Asosiasi Pengusaha Truk Indonesia (Aptrindo) menyatakan dukungan terhadap rencana pemerintah menerapkan kebijakan Zero Over Dimension Over Loading (ODOL) mulai tahun 2027. Dukungan tersebut disampaikan dalam Musyawarah Nasional (Munas) III Aptrindo di Jakarta pada Rabu (20/5/2026), sebagaimana dilansir dari Otomotif.
Kendati mendukung, kalangan pengusaha angkutan barang meminta agar implementasi aturan baru itu dibarengi dengan solusi ekonomi. Langkah ini dinilai penting agar regulasi tersebut tidak memberatkan operasional perusahaan logistik maupun para pengemudi truk di lapangan.
Ketua Umum Aptrindo, Gemilang Tarigan, menjelaskan bahwa pihaknya bersama pemerintah dan pemilik barang telah membahas konsep bernama jalur tengah atau jalan tengah. Konsep tersebut ditujukan untuk mengatur titik temu antara regulasi daya angkut kendaraan dengan kebutuhan dunia usaha agar distribusi logistik tetap efisien.
"Tahun lalu, kita sudah melakukan symposium dengan Korlantas di Yogyakarta. Waktu itu dalam symposium polisi menyapa," kata Gemilang, Ketua Umum Aptrindo.
Pihak asosiasi berharap melalui konsep ini akan tercapai kesepakatan baru terkait batas daya angkut, penyesuaian regulasi yang relevan, serta kepastian tarif angkutan. Penyesuaian tarif dinilai krusial agar operasional usaha logistik tetap berjalan dengan sehat.
“Di sana sudah ada komitmen bersama artinya mengusulkan kepada pemerintah tentang daya angkut itu melalui sistem yaitu namanya jalur tengah,” kata Gemilang, Ketua Umum Aptrindo.
Gemilang menggarisbawahi adanya benturan dua kepentingan yang selama ini terjadi di lapangan, yakni antara pengusaha truk dan pemilik barang. Pemilik barang kerap meminta peningkatan kapasitas angkut, sementara regulasi yang berlaku belum mengalami penyesuaian yang jelas.
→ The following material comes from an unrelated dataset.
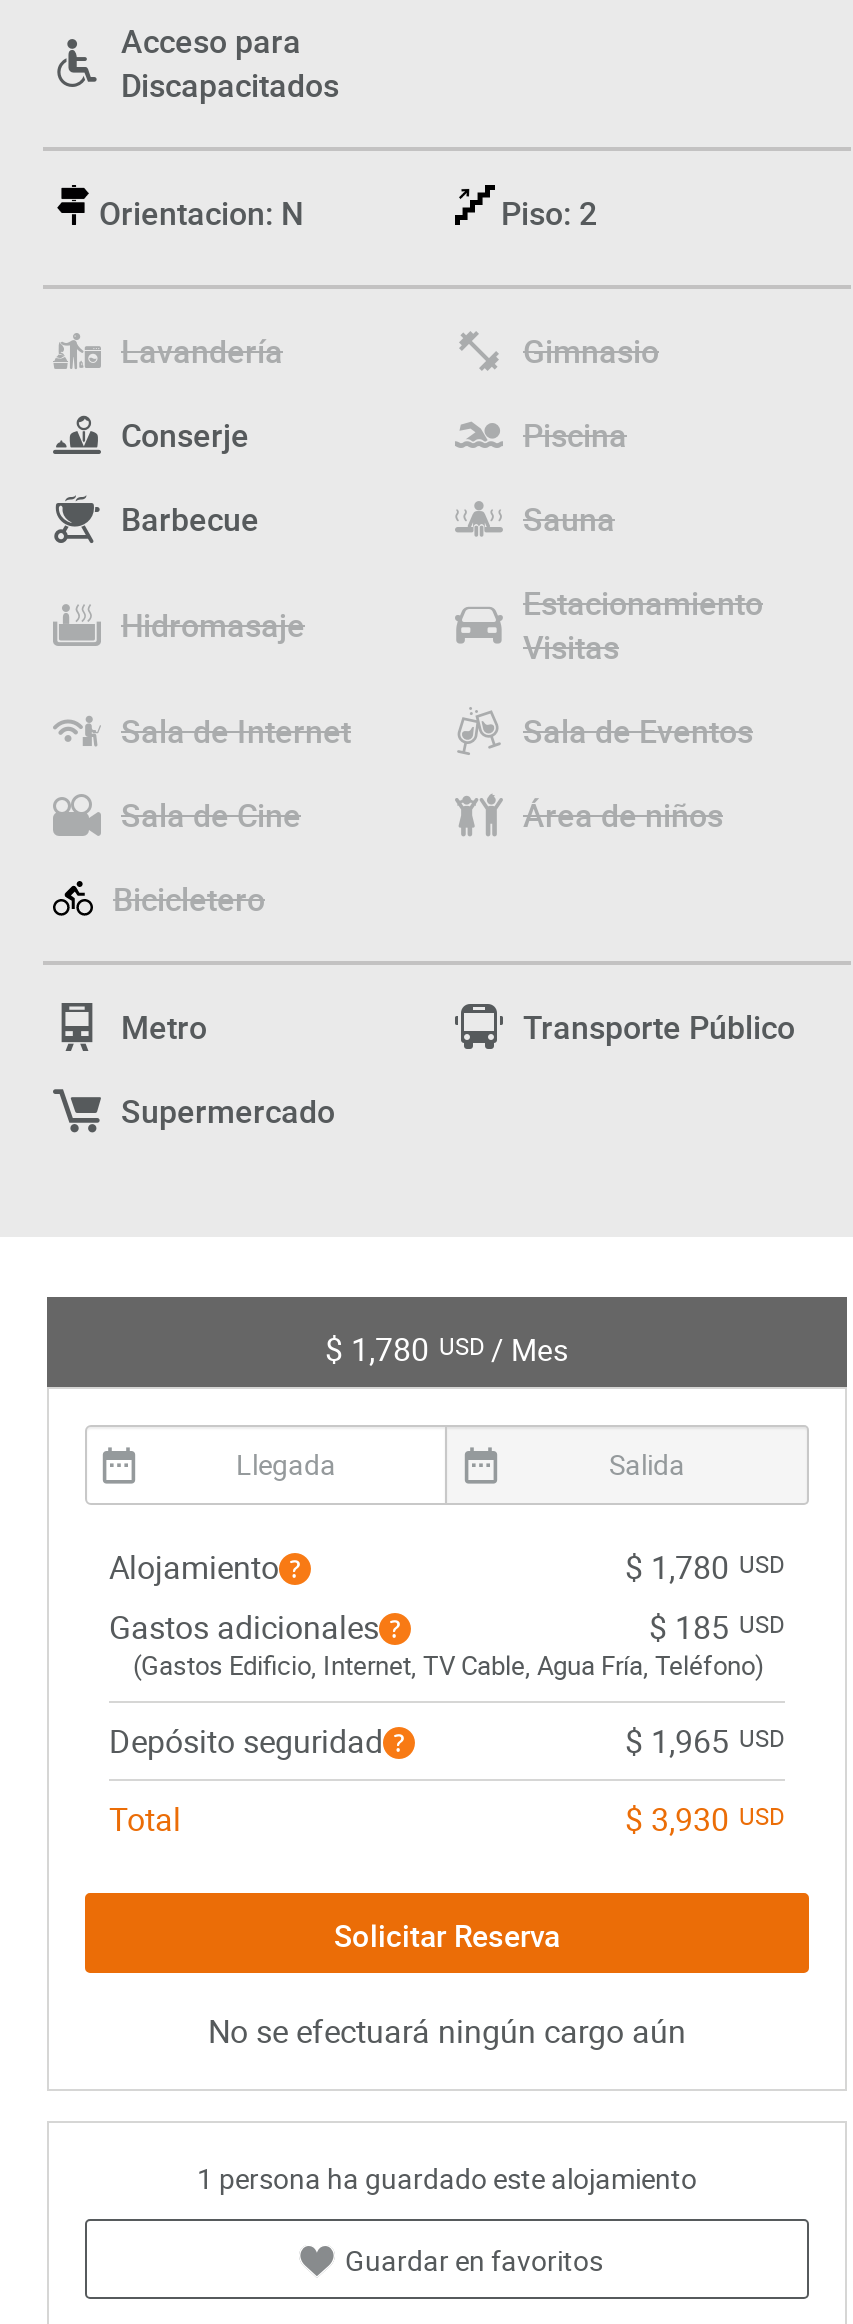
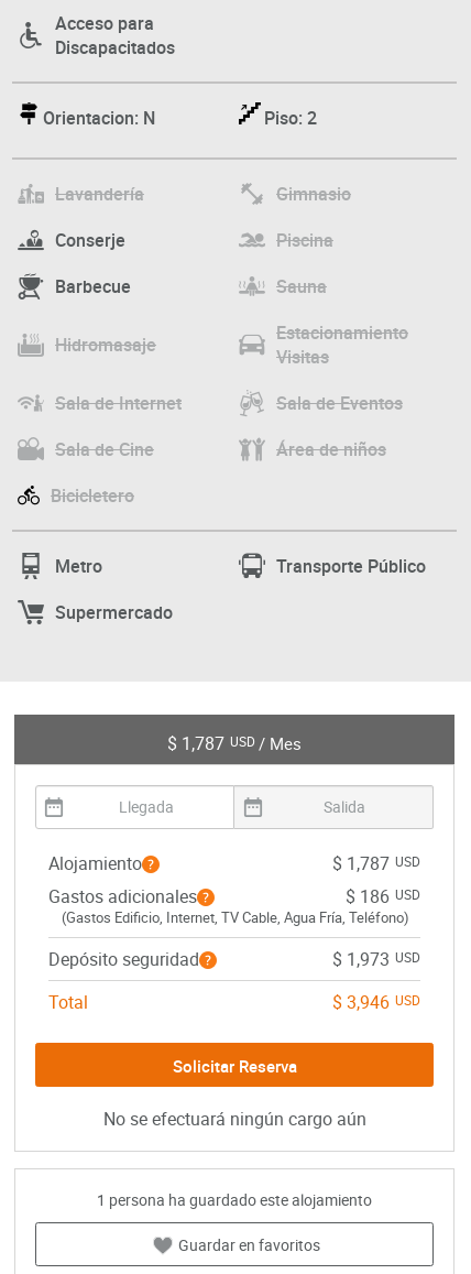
[325,1326,569,1370] $ 1,780 USD / Mes -> [167,731,302,755] $ 1,787 USD / Mes
[625,1544,785,1588] $ 1,780 USD -> [332,851,420,875] $ 1,787 USD
[649,1604,785,1648] $ 185 USD -> [346,884,420,908] $ 186 USD
[625,1718,785,1762] $ 1,965 USD -> [332,947,420,971] $ 1,973 USD
[625,1796,785,1840] $ 3,930 USD -> [332,990,420,1014] $ 3,946 USD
“Karena selama ini kan para pengusaha angkutan barang dengan pemilik barang ini kan meminta untuk menaikkan daya angkut kendaraan. Tapi sampai saat ini belum ada kejelasan. Undang-undang itu kan tahun 2009,” kata Gemilang, Ketua Umum Aptrindo.
Aptrindo menilai pendekatan jalan tengah ini sangat krusial untuk menghindari penerapan Zero ODOL yang kaku dengan aturan lama. Perubahan teknologi kendaraan yang terjadi saat ini juga menjadi alasan mengapa regulasi tersebut perlu didiskusikan kembali.
“Kebijakan teknologi sudah berubah. Sehingga kita adakan namanya jalan tengah pada waktu itu yang telah kita usulkan kepada kepolisian, kementerian untuk supaya didiskusikan dengan pemilik barang dan kita pengusaha. Itu sekarang lagi bergulir,” kata Gemilang, Ketua Umum Aptrindo.
Selain masalah kapasitas muatan, isu ongkos angkut menjadi tantangan besar lainnya bagi industri logistik. Aptrindo saat ini tengah memperjuangkan kesepakatan tarif ini bersama pemerintah di tengah proses perubahan undang-undang yang sedang berjalan.
“Jadi tadi kekhawatiran terhadap keputusan yang akan dilaksanakan secara murni dengan aturan yang lama ini bisa teratasi kira-kira begitu,” kata Gemilang, Ketua Umum Aptrindo.
Hingga saat ini, pembahasan mengenai penyesuaian regulasi daya angkut dan tarif logistik tersebut masih terus bergulir di tingkat kementerian dan kepolisian.
“Tapi kan pengusaha menuntut, tadi kan bagaimana mengenai ongkos angkut apa segala macam, daya angkut bagaimana kan begitu ya,” kata Gemilang, Ketua Umum Aptrindo.
Persoalan operasional ini juga sempat memicu aksi di lapangan, termasuk adanya insiden truk yang melakukan blokade jalan di area Watudodol menuju Pelabuhan Ketapang.
“Nah inilah yang ditengahi oleh kami pada saat ini untuk memperjuangkan dengan pemerintah supaya ada kesepakatan mengenai ini. Karena undang-undangnya juga masih ada perubahan kan gitu ya,” kata Gemilang, Ketua Umum Aptrindo.